The name started as a joke.  Adrian and I were out to lunch with our lead one day.  Somebody made a crack about naming the engine “Despair.”  One thing led to another, and by the end of the meal we’d plotted out a whole suite of despair-themed content creation tools, most of which never got made.  It was 2004.  We were starting from scratch on core technology for big-budget AAA games running on consoles that didn’t even exist yet.  We figured that “Despair” would work one way or the other, either as an imperative to our competitors if we succeeded or as a sadly accurate description of our own feelings if we failed.

There are two broad opposing ideologies when it comes to engine design for games.

Call the first the Low-Level Faction.  This school of design traces its roots to embedded devices and to early consoles like the Dreamcast and the first PlayStation.  This school is characterized by a preference for coding close to the metal, tends to produce games rather than game engines, and eschews abstraction in favor of raw performance.  Many of the games produced by this school of thought are raw C rather than C++, or if they are C++, they tend to minimize use of C++ features like polymorphism, virtual functions and templates.  When Insomniac’s Mike Action says at GDC that “Software is not a platform!  Hardware is a platform!” he’s voicing this faction’s frustrations.

Call the other group the Abstraction Faction.  This school of game engine development grew out of PC game development, where audio, graphics and I/O devices are hidden behind a driver layer.  Programming straight to the hardware simply isn’t an option.  The programmers of this school learned their trade on a platform with virtual memory and highly variable capabilities, so they learned to use levels of indirection to abstract away platform differences.  When the Epic guys say they’d sacrifice 10% of their runtime performance for a 50% improvement in content creation time, they’re justifying their higher level of abstraction.

Both ideologies of engine development have produced great games.  Halo, for example, is a straight-C game of the Low-Level Faction.  Gears of War is an example of a game with a lot of abstraction that uses lots of script and the advanced features of C++.

The lesson that I’ve learned in a decade of software development is that the specific decisions you make are less important than that decisions are made at all.  Software requires structure.  Every decision has tradeoffs, but once made, even seemingly-arbitrary decisions have to be enforced, or entropy will consume your codebase with a vengeance.  Every-man-for-himself design will get you a million lines of code, any one of which may reference any other, and any one of which may have undefined side effects.

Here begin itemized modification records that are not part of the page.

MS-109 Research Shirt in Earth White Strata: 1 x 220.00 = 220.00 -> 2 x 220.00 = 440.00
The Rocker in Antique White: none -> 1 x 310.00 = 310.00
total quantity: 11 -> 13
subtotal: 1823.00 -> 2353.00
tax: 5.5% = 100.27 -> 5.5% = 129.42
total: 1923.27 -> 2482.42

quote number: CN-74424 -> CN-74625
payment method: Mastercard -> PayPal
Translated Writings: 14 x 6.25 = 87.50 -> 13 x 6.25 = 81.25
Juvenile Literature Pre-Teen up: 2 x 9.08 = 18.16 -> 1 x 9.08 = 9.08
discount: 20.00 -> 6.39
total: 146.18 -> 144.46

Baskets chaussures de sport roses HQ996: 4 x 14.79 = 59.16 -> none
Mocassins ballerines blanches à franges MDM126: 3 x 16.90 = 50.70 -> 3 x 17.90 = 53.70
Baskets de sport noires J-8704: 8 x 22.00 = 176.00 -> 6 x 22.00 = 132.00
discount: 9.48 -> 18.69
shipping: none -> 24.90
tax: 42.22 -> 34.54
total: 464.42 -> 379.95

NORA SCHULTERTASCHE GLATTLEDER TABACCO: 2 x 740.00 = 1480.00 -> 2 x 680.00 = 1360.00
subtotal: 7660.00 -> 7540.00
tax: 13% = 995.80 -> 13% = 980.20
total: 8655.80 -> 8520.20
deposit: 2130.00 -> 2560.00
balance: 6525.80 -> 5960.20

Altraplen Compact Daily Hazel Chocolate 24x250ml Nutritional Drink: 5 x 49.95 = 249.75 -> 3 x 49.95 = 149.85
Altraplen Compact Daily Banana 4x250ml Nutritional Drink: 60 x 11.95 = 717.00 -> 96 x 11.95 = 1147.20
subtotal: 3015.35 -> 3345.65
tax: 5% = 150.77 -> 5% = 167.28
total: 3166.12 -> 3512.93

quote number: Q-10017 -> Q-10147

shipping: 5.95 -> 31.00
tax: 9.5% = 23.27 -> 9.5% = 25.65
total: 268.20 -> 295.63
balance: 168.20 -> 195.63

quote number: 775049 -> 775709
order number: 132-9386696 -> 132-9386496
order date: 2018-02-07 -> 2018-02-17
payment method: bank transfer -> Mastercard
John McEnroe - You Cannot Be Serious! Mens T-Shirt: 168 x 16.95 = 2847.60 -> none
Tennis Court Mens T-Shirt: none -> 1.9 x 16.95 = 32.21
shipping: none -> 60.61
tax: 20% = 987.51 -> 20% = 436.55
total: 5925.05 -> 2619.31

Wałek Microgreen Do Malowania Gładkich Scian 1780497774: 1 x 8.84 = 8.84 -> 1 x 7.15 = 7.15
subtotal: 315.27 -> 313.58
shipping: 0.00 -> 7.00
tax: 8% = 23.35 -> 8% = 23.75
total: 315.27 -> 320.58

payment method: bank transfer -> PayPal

The Despair Engine is an unapologetic representative of the Abstraction Faction of game engine design.  This is not because I think that’s the only way to create games.  It’s because that’s the way that I know how to create games.  We use the advanced features of C++ very aggressively.  If our history of uncovering compiler errors is any indication, the Despair Engine is unique among game engines in the degree to which it pushes the infrequently-explored edges of the language.  We use STL containers and algorithms.  We use the Boost library of C++ template extensions.  We use template metaprogramming to create our own embedded domain-specific reflection language.  And we use abstraction and polymorphism throughout our code.

Over the coming weeks, I’d like to discuss some of the Despair’s more unusual idioms and axioms.  For each, I’ll describe the problem that our approach was intended to solve, and I’ll talk about the continuing challenges of the solution that we implemented.